Exercise goal ▸ In the entries below, find the lines that include "Description" and give their number as the whole reply.

[[ Data for the task, beginning ]]

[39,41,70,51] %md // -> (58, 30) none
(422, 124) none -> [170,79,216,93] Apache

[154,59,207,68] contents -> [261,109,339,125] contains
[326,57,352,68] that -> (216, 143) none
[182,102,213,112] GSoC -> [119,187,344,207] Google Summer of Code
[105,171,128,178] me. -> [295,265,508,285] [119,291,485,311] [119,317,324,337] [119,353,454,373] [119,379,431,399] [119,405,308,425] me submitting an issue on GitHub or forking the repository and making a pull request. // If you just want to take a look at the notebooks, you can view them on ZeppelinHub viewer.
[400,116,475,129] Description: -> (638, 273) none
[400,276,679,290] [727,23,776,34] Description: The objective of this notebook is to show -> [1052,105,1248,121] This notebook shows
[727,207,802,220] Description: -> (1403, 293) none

[[ Data for the task, end ]]

Response box ▸ 3